EasyJet Says 9 Million Customers Implicated in Data Breach



Budget airline EasyJet has confirmed that the company was hit by a “highly sophisticated cyber-attack” that has compromised the data of around nine million customers.


The company has said that travel details, email addresses for nine million customers had been compromised, as well as 2,208 customers that had their credit card details ‘accessed’ by hackers. Reports are stating that included in the stolen credit card details were the three-digit CVV number on the back of the card.


EasyJet has fulfilled its legal obligations to notify the UK’s Information Commissioner’s Office, who will now take the time out to investigate the data breach; the company has said it was first aware of the cyber breach in January, 2020.


EasyJet has told The BBC that “this was a highly sophisticated attacker. It took time to understand the scope of the attack and to identify who had been impacted.”


“We could only inform people once the investigation had progressed enough that we were able to identify whether any individuals have been affected, then who had been impacted and what information had been accessed.”


EasyJet’s CEO, Johan Lundgren has issued a statement saying that “since we became aware of the incident, it has become clear that owing to COVID-19 there is heightened concern about personal data being used for online scams.”


“As a result, and on the recommendation of the ICO, we are contacting those customers whose travel information was accessed and we are advising them to be extra vigilant, particularly if they receive unsolicited communications.”


“We would like to apologise to those customers who have been affected by this incident,” Lundgren concluded.


The company has said that it will notify all customers impacted by the data breach by the 26th of May, and has begun the process of taking this news public to ensure that those caught up in the breach won’t fall for phishing scams in the near and distant future.


While EasyJet did not provide further details of the hack, it did say that the hackers were looking to target “company intellectual property,” rather than personal information on its customers.


“There is no evidence that any personal information of any nature has been misused, however, on the recommendation of the ICO, we are communicating with the approximately nine million customers whose travel details were assessed to advise them of protective steps to minimise any risk of potential phishing.”


“We are advising customers to be cautious of any communications purporting to come from EasyJet or EasyJet holidays,” the company warned.


The Information Commissioner’s Office has released a statement saying that “people have a right to expect that organisations will handle their personal information securely and responsibly. When that doesn’t happen, we will investigate and take robust action where necessary.”
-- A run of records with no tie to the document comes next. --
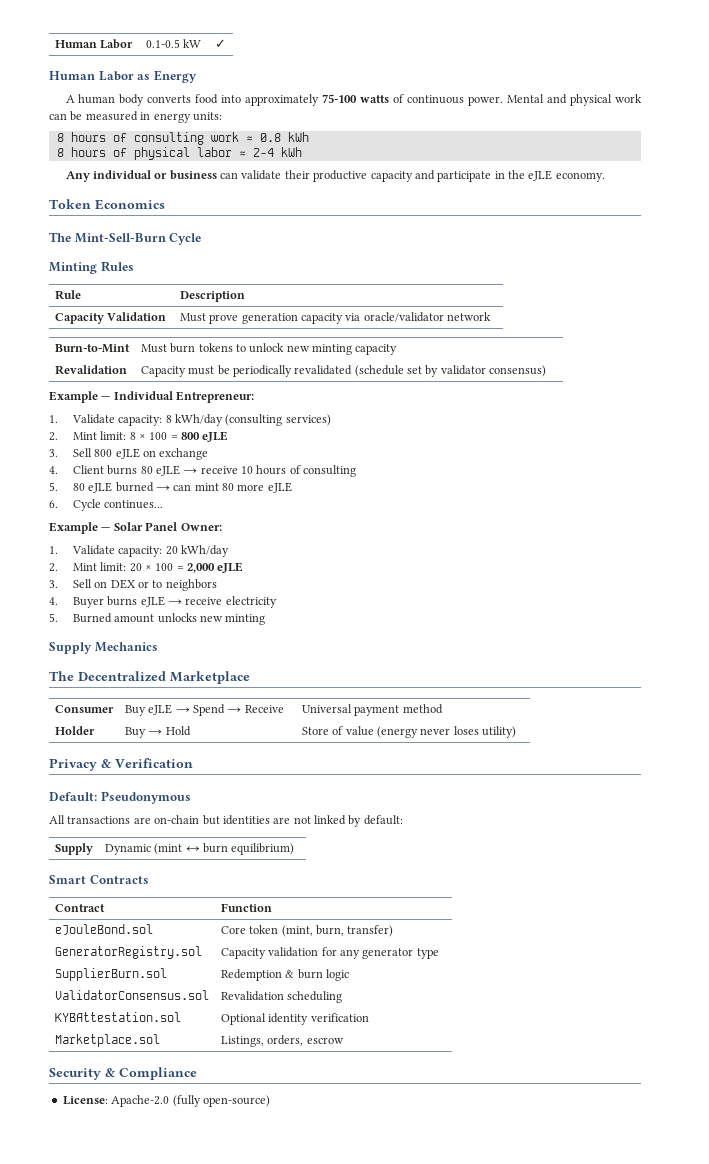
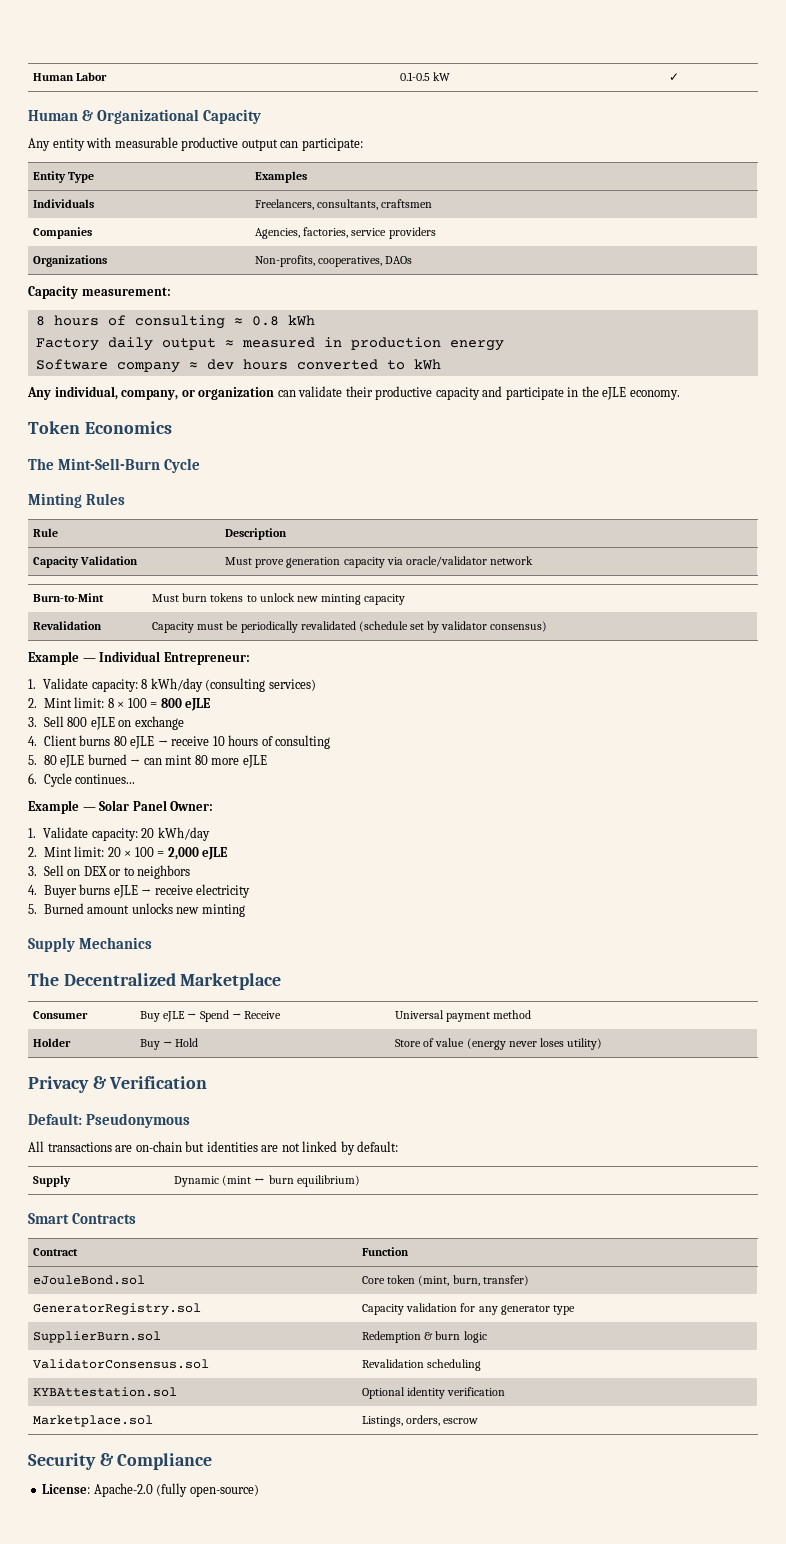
- Human Labor as Energy
- A human body converts food into approximately 75-100 watts of continuous power. Mental and physical work can be measured in energy units:
+ Human & Organizational Capacity
+ Any entity with measurable productive output can participate:
+ Entity Type | Examples
+ Individuals | Freelancers, consultants, craftsmen
+ Companies | Agencies, factories, service providers
+ Organizations | Non-profits, cooperatives, DAOs
+ Capacity measurement:
- 8 hours of consulting work ≈ 0.8 kWh
+ 8 hours of consulting ≈ 0.8 kWh
- 8 hours of physical labor ≈ 2-4 kWh
- Any individual or business can validate their productive capacity and participate in the eJLE economy.
+ Factory daily output ≈ measured in production energy
+ Software company ≈ dev hours converted to kWh
+ Any individual, company, or organization can validate their productive capacity and participate in the eJLE economy.

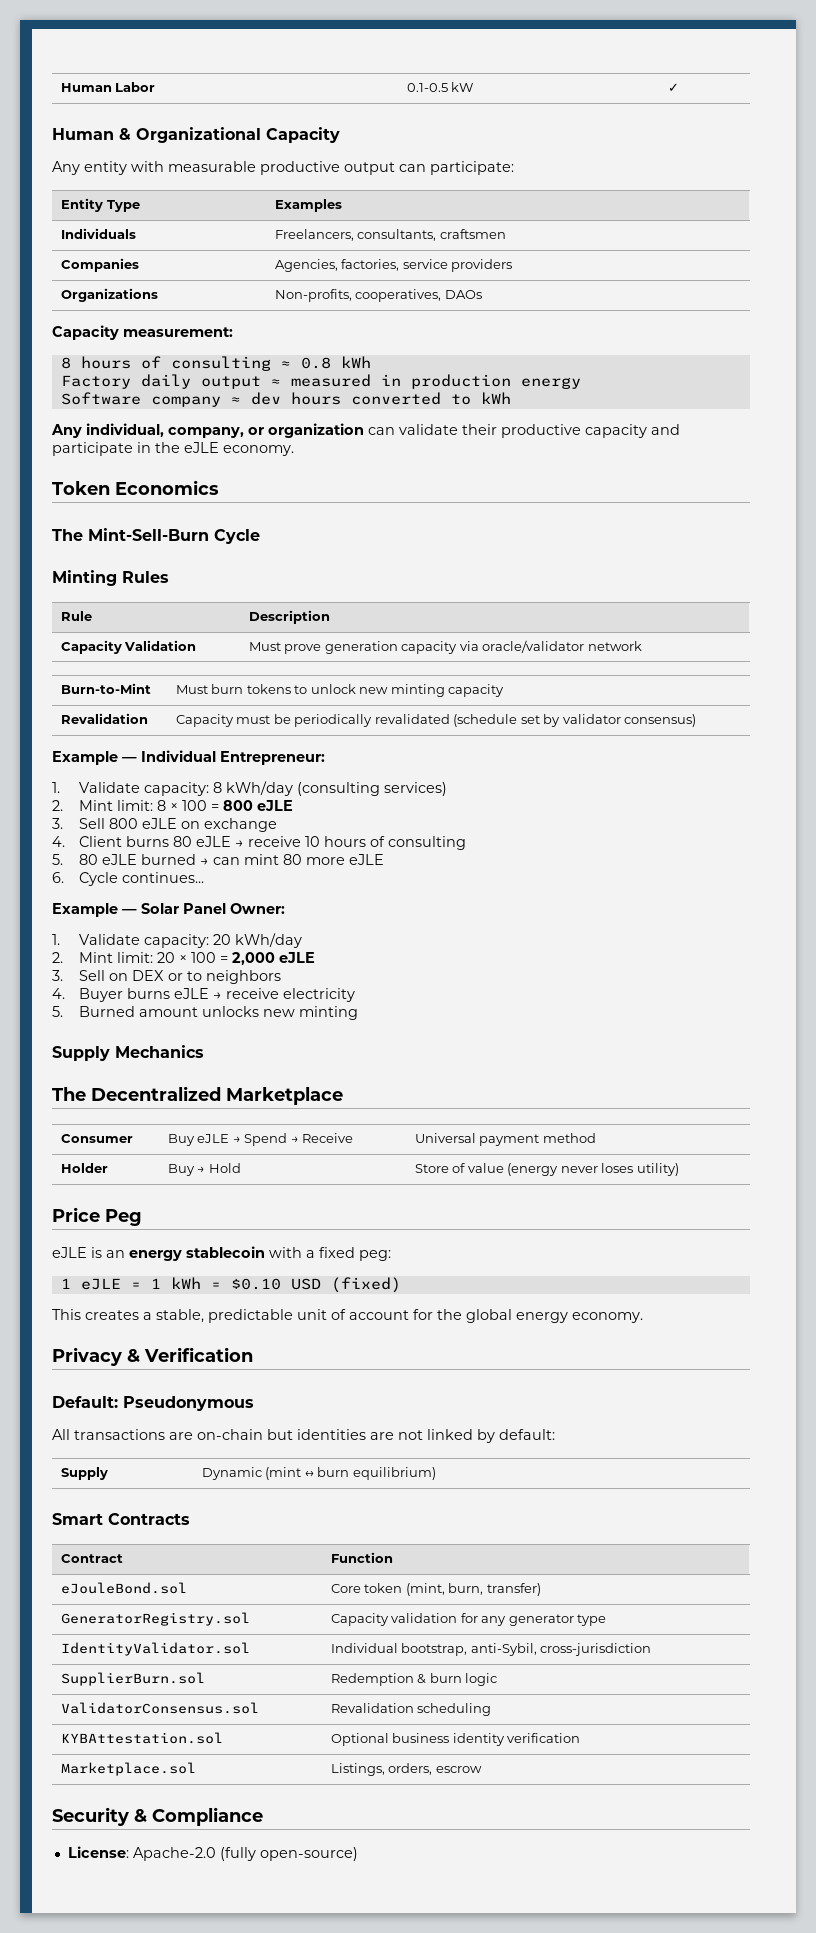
+ Price Peg
+ eJLE is an energy stablecoin with a fixed peg:
+ 1 eJLE = 1 kWh = $0.10 USD (fixed)
+ This creates a stable, predictable unit of account for the global energy economy.
+ IdentityValidator.sol | Individual bootstrap, anti-Sybil, cross-jurisdiction
- KYBAttestation.sol | Optional identity verification
+ KYBAttestation.sol | Optional business identity verification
In September of 2018, British Airways announced that the personal information of around half a million of its passengers had been compromised by hackers, and the ICO handed down a £183 million fine for the breach and lack of adequate protections for its passenger’s personal information; the BBC writes that “compensation pay-outs to customers could see that reach £3 billion.


The General Data Protection Regulation (GDPR) guidelines stipulate that a company is liable for fines of up to 4% of its annual worldwide turnover for negligence leading to a data breach. According to EasyJet's 2019 figures, the company increased its total revenue by 8.3% to £6.3 billion.


Aman Johal, a lawyer quoted by the BBC in its report added that “it’s impossible to determine yet whether or not there has been negligence but, if so, consumers could be eligible to claim compensation, raising the financial penalty imposed on the airline significantly.”


Mike Fenton, chief executive of threat detection at cybersecurity firm Redscan has said that “these are already turbulent times for all companies within the aviation industry but the situation has just got significantly worse for EasyJet.”


“To add to the company’s woes, it now has to explain how the personal records of nine million customers were able to be accessed… when it comes to cyber security, the airline industry doesn’t have a great record,” he added.”


“The British Airways breach in 2018 should have been a wake-up call and passenger confidence is likely to be at an all-time low after this,” Fenton added.